Your instructions
Leave every image behind and restate the data word for word.
○ ○ ○ ○ ○ ○ ○
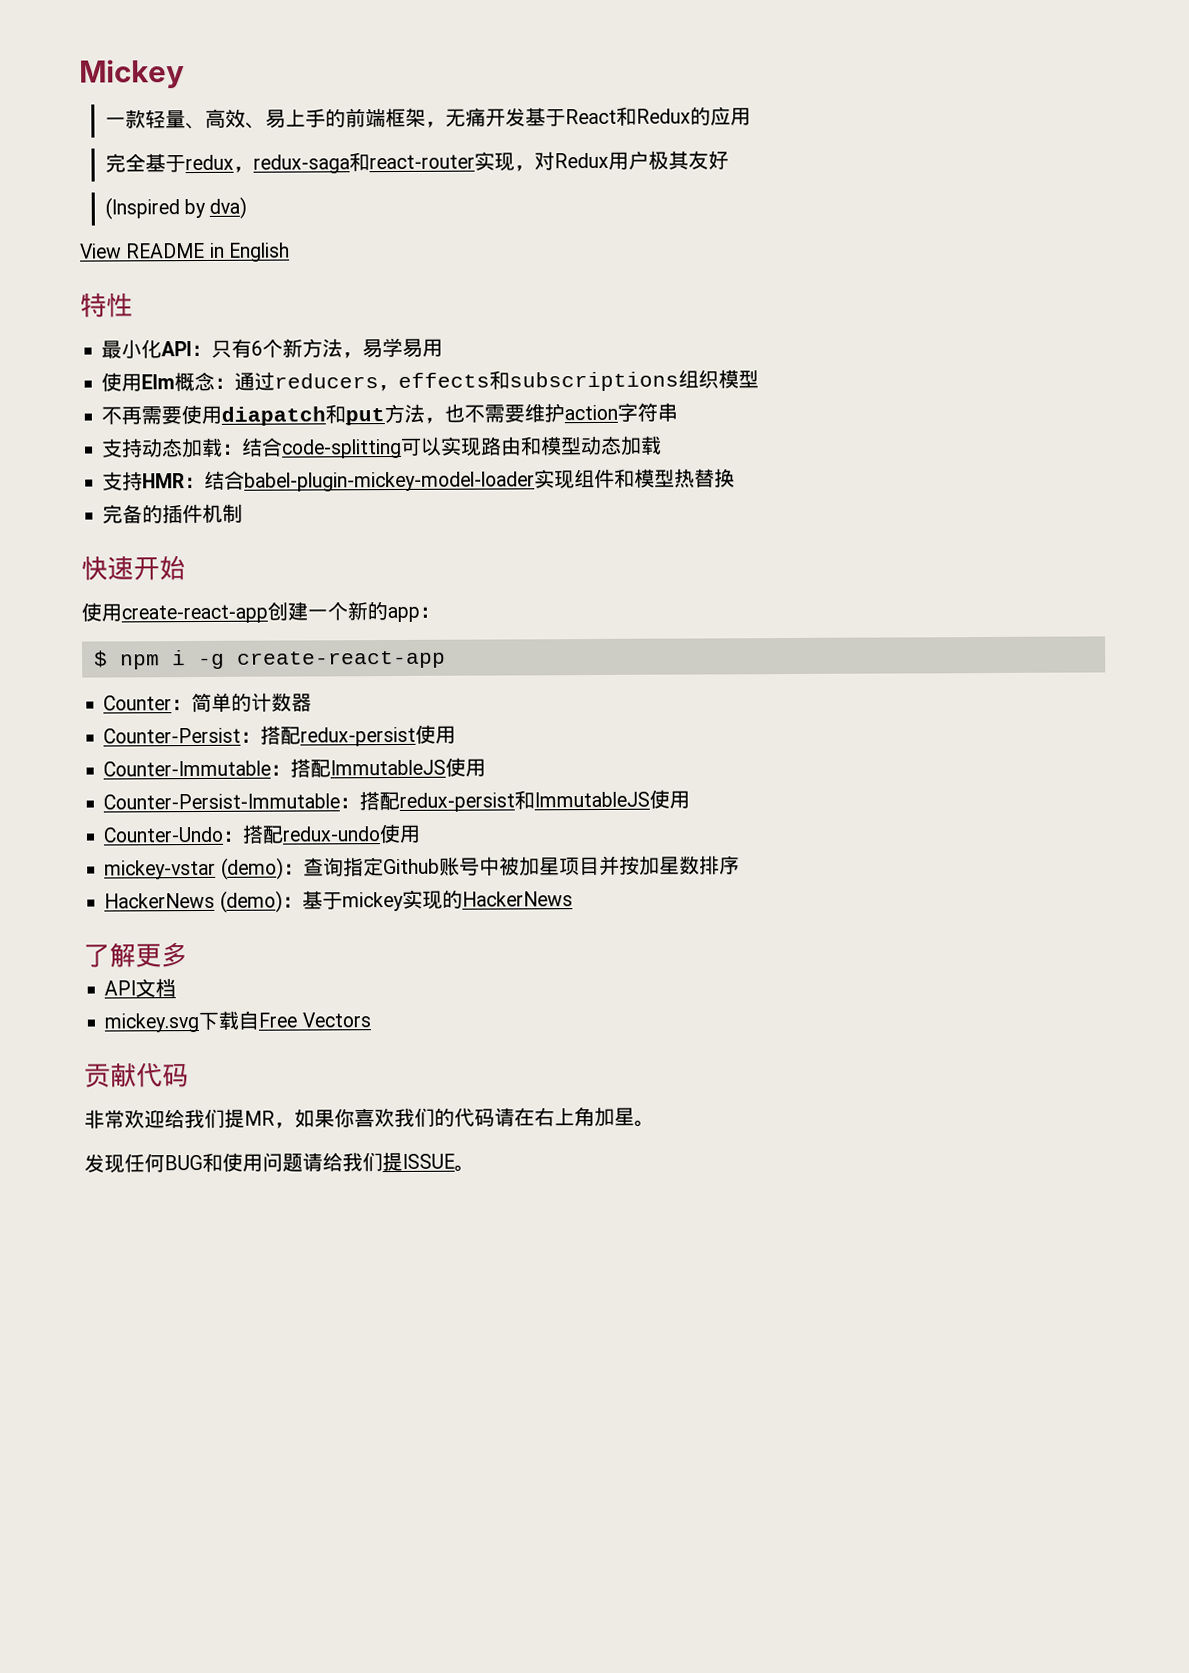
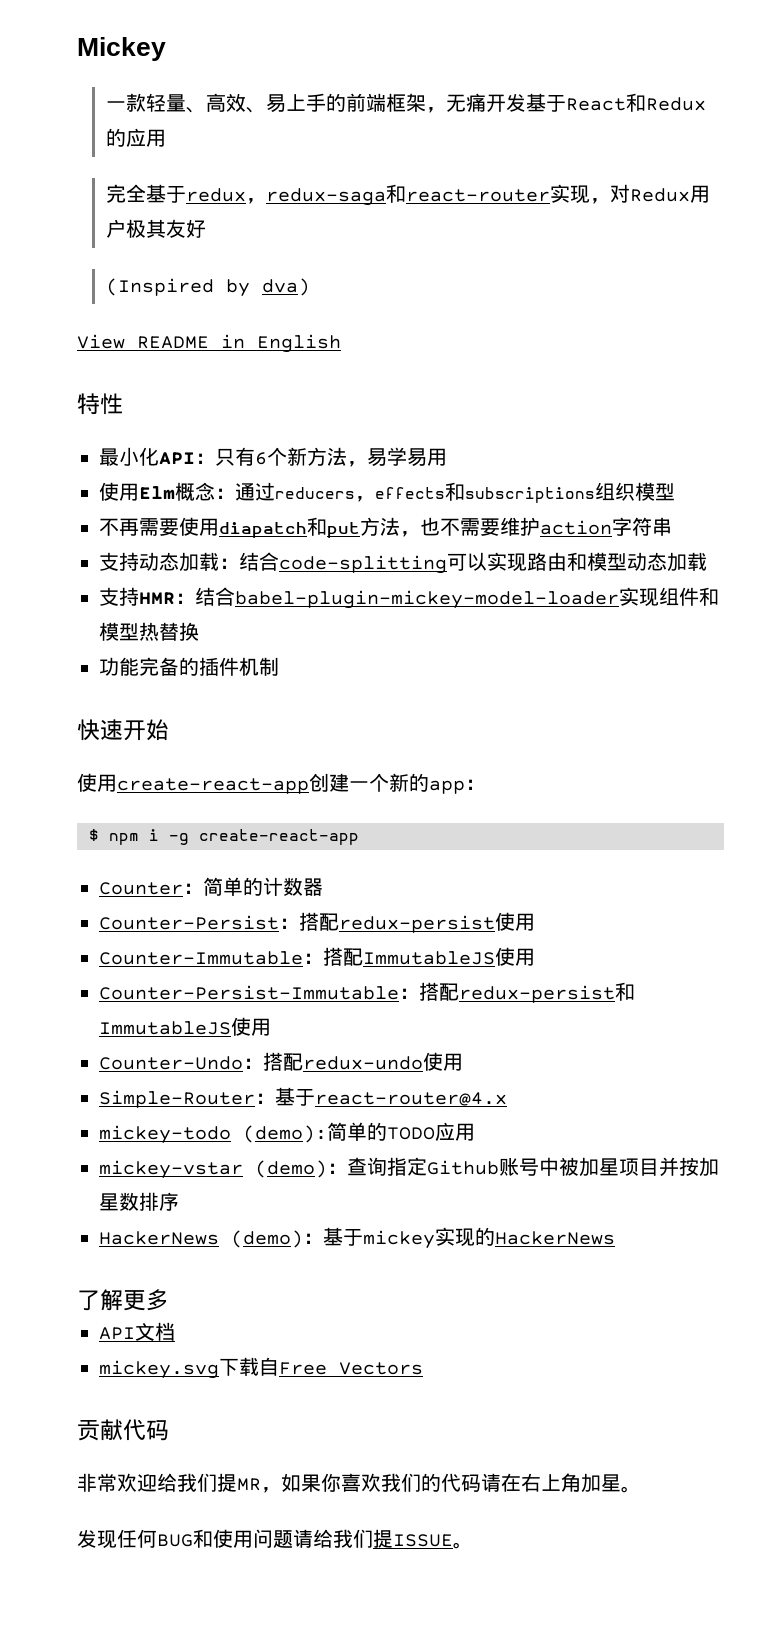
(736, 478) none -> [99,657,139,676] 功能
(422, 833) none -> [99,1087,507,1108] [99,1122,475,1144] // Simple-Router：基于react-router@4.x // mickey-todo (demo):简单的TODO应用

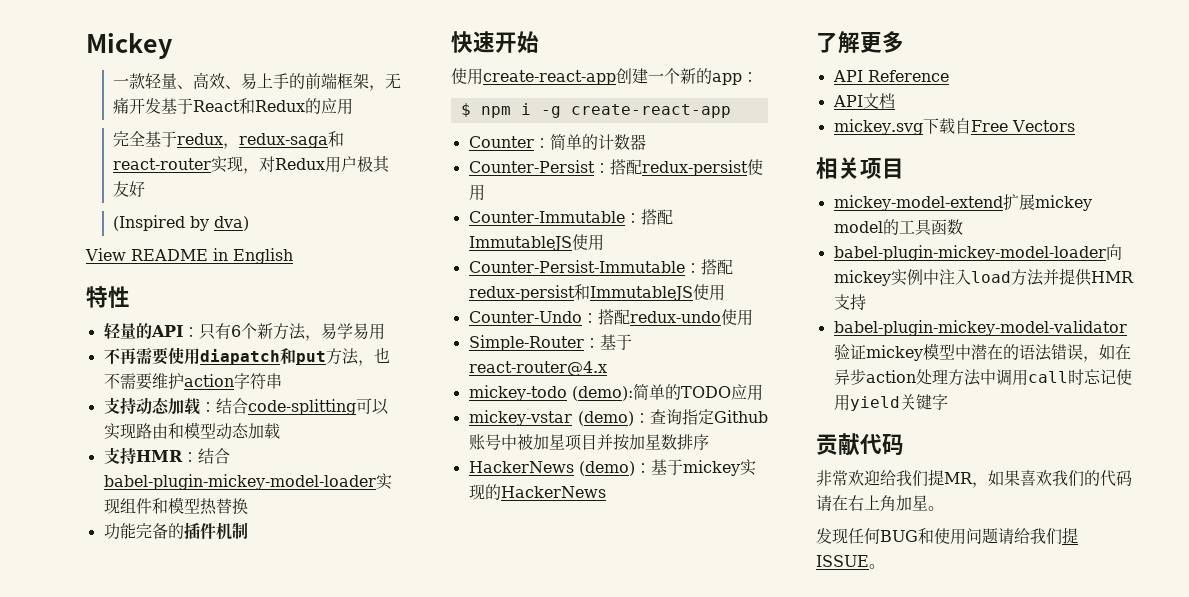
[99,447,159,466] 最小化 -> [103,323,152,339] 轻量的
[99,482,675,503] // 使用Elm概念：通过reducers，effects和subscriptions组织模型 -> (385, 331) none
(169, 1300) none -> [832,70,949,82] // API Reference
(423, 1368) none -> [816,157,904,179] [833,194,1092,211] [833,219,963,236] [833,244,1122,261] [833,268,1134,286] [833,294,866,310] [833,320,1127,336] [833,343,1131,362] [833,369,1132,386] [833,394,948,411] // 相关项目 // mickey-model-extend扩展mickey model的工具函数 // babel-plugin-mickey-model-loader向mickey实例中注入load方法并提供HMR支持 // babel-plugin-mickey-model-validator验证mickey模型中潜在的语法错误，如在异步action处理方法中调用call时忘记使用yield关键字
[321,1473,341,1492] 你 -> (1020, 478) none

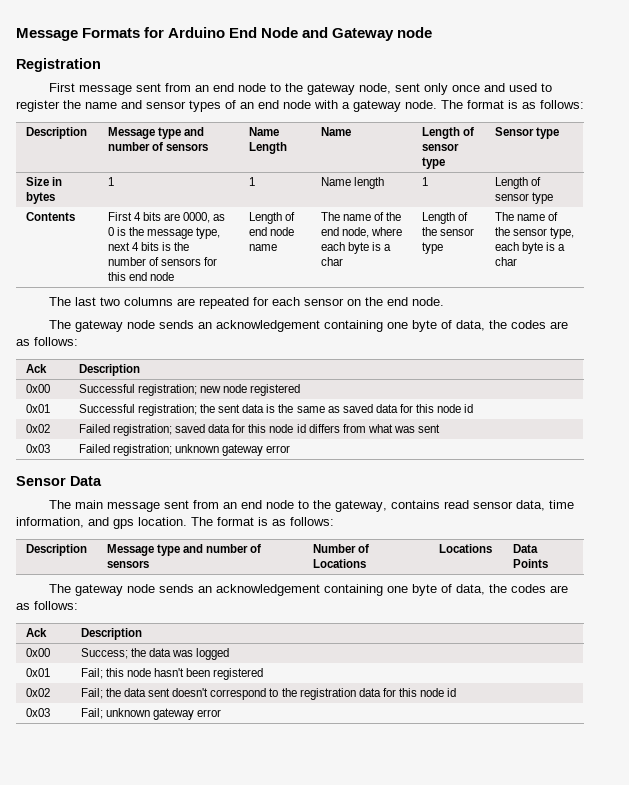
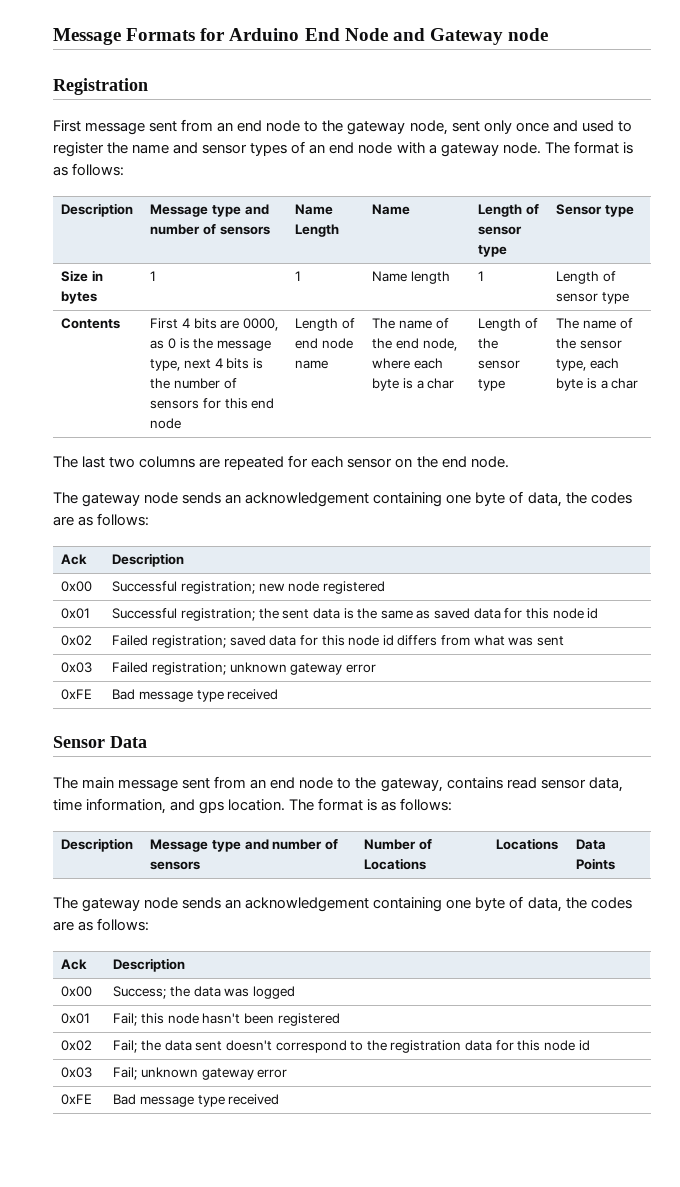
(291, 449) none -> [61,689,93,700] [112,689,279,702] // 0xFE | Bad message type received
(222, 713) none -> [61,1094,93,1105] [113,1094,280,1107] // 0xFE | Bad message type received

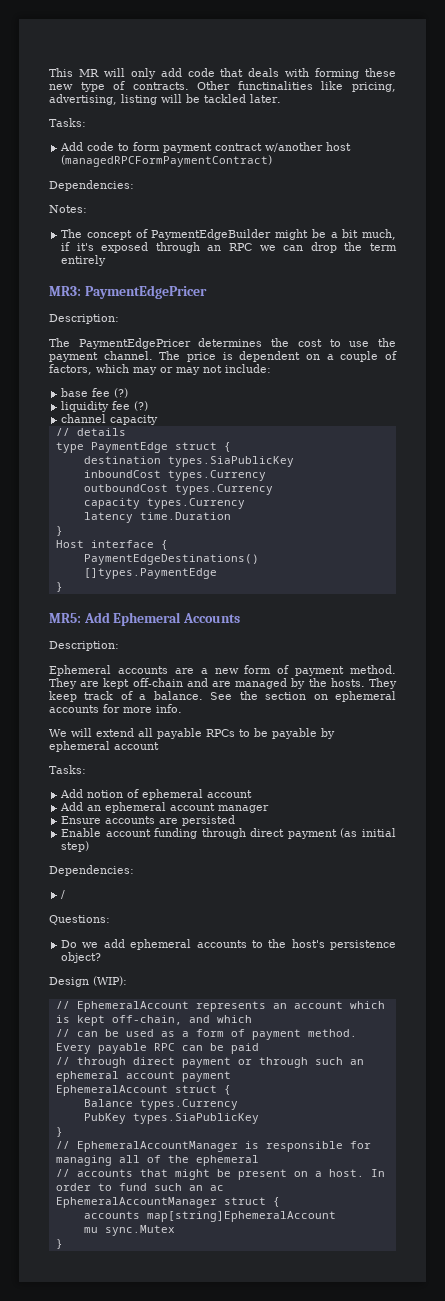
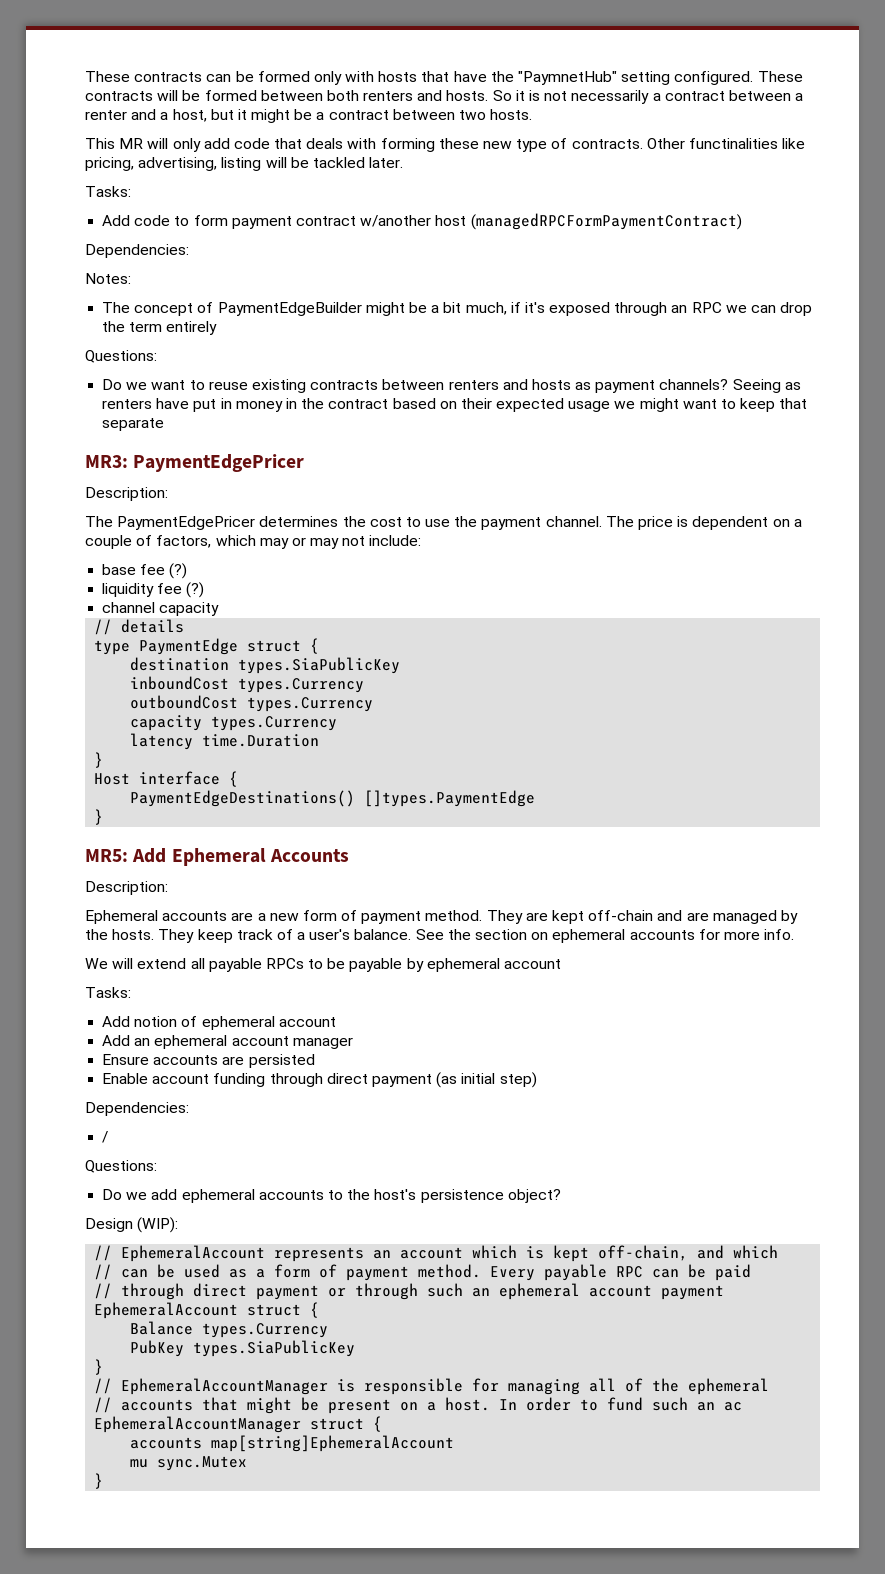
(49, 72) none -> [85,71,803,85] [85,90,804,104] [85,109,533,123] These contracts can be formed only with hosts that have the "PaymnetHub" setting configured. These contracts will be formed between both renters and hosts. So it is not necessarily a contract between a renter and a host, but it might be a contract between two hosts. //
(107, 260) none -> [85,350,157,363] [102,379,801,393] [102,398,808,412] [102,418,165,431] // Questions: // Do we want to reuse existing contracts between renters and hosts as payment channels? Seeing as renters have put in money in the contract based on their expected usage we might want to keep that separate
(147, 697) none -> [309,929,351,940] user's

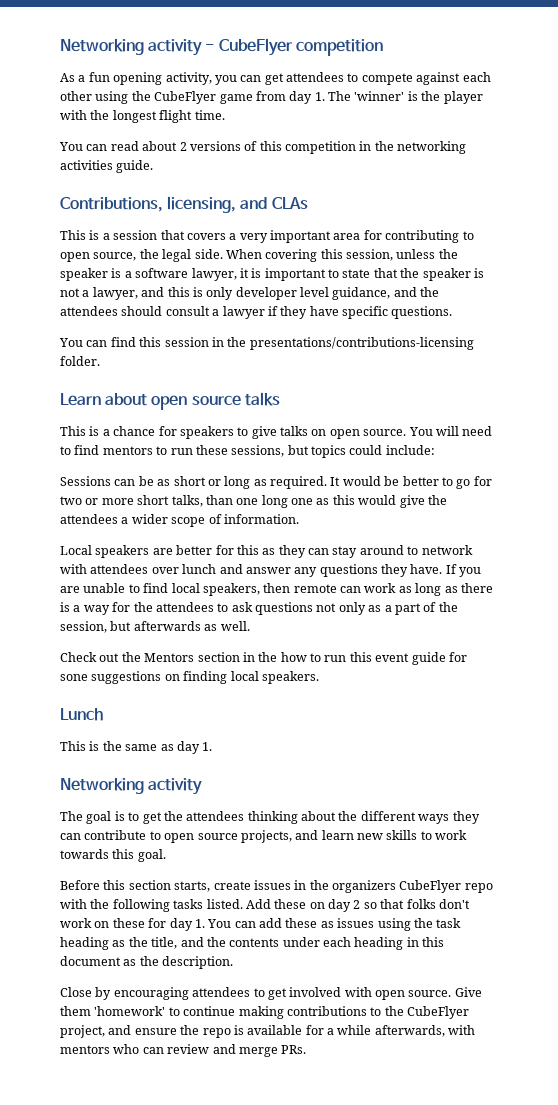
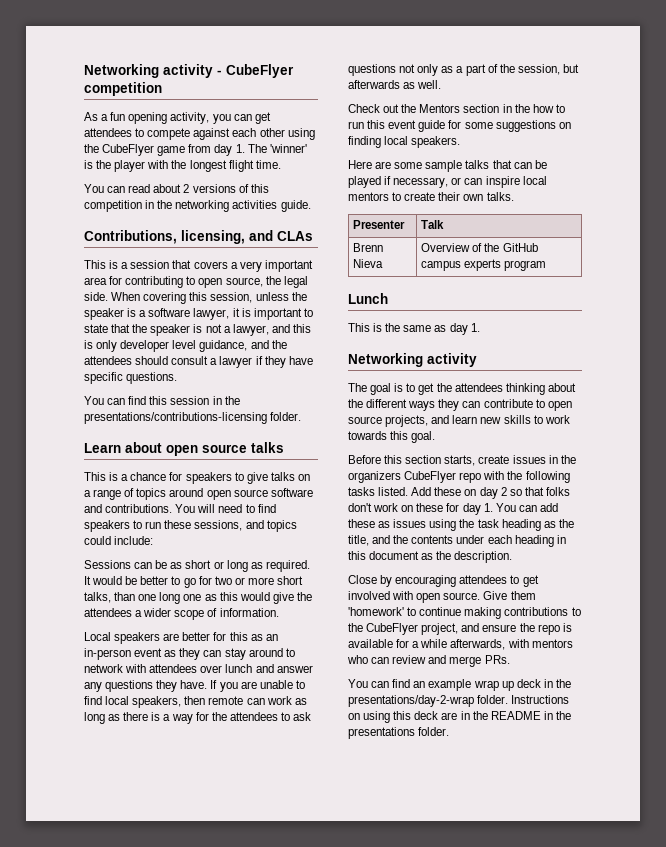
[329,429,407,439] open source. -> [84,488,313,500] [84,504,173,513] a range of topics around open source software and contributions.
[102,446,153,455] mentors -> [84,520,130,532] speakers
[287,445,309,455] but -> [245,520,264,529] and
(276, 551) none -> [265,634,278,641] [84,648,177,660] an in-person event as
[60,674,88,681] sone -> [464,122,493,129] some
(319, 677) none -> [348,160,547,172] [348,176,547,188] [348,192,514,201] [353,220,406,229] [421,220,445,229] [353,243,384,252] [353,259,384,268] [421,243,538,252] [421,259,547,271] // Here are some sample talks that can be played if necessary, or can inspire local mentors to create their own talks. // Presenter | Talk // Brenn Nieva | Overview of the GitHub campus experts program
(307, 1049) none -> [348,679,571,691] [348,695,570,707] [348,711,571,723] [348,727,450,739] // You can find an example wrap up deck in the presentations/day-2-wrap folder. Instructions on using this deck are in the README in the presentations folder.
○ ○ ○ ○ ○ ○ ○
Task result
(736, 478) none -> [99,657,139,676] 功能
(422, 833) none -> [99,1087,507,1108] [99,1122,475,1144] // Simple-Router：基于react-router@4.x // mickey-todo (demo):简单的TODO应用

[99,447,159,466] 最小化 -> [103,323,152,339] 轻量的
[99,482,675,503] // 使用Elm概念：通过reducers，effects和subscriptions组织模型 -> (385, 331) none
(169, 1300) none -> [832,70,949,82] // API Reference
(423, 1368) none -> [816,157,904,179] [833,194,1092,211] [833,219,963,236] [833,244,1122,261] [833,268,1134,286] [833,294,866,310] [833,320,1127,336] [833,343,1131,362] [833,369,1132,386] [833,394,948,411] // 相关项目 // mickey-model-extend扩展mickey model的工具函数 // babel-plugin-mickey-model-loader向mickey实例中注入load方法并提供HMR支持 // babel-plugin-mickey-model-validator验证mickey模型中潜在的语法错误，如在异步action处理方法中调用call时忘记使用yield关键字
[321,1473,341,1492] 你 -> (1020, 478) none

(291, 449) none -> [61,689,93,700] [112,689,279,702] // 0xFE | Bad message type received
(222, 713) none -> [61,1094,93,1105] [113,1094,280,1107] // 0xFE | Bad message type received

(49, 72) none -> [85,71,803,85] [85,90,804,104] [85,109,533,123] These contracts can be formed only with hosts that have the "PaymnetHub" setting configured. These contracts will be formed between both renters and hosts. So it is not necessarily a contract between a renter and a host, but it might be a contract between two hosts. //
(107, 260) none -> [85,350,157,363] [102,379,801,393] [102,398,808,412] [102,418,165,431] // Questions: // Do we want to reuse existing contracts between renters and hosts as payment channels? Seeing as renters have put in money in the contract based on their expected usage we might want to keep that separate
(147, 697) none -> [309,929,351,940] user's

[329,429,407,439] open source. -> [84,488,313,500] [84,504,173,513] a range of topics around open source software and contributions.
[102,446,153,455] mentors -> [84,520,130,532] speakers
[287,445,309,455] but -> [245,520,264,529] and
(276, 551) none -> [265,634,278,641] [84,648,177,660] an in-person event as
[60,674,88,681] sone -> [464,122,493,129] some
(319, 677) none -> [348,160,547,172] [348,176,547,188] [348,192,514,201] [353,220,406,229] [421,220,445,229] [353,243,384,252] [353,259,384,268] [421,243,538,252] [421,259,547,271] // Here are some sample talks that can be played if necessary, or can inspire local mentors to create their own talks. // Presenter | Talk // Brenn Nieva | Overview of the GitHub campus experts program
(307, 1049) none -> [348,679,571,691] [348,695,570,707] [348,711,571,723] [348,727,450,739] // You can find an example wrap up deck in the presentations/day-2-wrap folder. Instructions on using this deck are in the README in the presentations folder.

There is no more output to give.